◆ **WHAT IS BEING ASKED**
Look through the data below for the line with "End bed storage - end,: 10 -> 13" and the line with "total: 141.46 -> 124.00", then output those two and all lines in between, exactly as written.

----------------

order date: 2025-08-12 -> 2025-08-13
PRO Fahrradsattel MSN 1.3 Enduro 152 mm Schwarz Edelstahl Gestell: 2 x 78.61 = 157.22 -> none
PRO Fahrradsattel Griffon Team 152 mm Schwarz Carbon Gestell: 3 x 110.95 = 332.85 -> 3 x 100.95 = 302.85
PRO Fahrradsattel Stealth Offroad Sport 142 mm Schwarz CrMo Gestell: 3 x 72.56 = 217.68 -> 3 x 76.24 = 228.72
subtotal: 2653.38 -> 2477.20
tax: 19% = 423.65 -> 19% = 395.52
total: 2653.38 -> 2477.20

----------------

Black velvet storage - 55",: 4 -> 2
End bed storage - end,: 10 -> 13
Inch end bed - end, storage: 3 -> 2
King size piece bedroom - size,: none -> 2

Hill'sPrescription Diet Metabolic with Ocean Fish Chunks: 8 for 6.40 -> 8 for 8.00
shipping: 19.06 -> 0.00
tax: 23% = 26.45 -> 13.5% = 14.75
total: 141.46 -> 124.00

----------------

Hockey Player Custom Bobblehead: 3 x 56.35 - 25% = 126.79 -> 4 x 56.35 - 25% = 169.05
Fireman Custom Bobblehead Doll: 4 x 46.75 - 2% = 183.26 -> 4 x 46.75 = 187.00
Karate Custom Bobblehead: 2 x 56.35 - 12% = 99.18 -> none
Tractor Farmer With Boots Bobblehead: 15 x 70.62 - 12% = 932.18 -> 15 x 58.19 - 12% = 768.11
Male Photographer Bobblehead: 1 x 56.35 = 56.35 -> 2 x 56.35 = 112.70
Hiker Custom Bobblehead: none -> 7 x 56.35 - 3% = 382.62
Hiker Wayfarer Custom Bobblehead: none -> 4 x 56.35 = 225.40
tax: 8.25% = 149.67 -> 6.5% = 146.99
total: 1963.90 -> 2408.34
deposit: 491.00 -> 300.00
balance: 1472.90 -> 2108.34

----------------

◆ **WRITTEN ANSWER**
End bed storage - end,: 10 -> 13
Inch end bed - end, storage: 3 -> 2
King size piece bedroom - size,: none -> 2

Hill'sPrescription Diet Metabolic with Ocean Fish Chunks: 8 for 6.40 -> 8 for 8.00
shipping: 19.06 -> 0.00
tax: 23% = 26.45 -> 13.5% = 14.75
total: 141.46 -> 124.00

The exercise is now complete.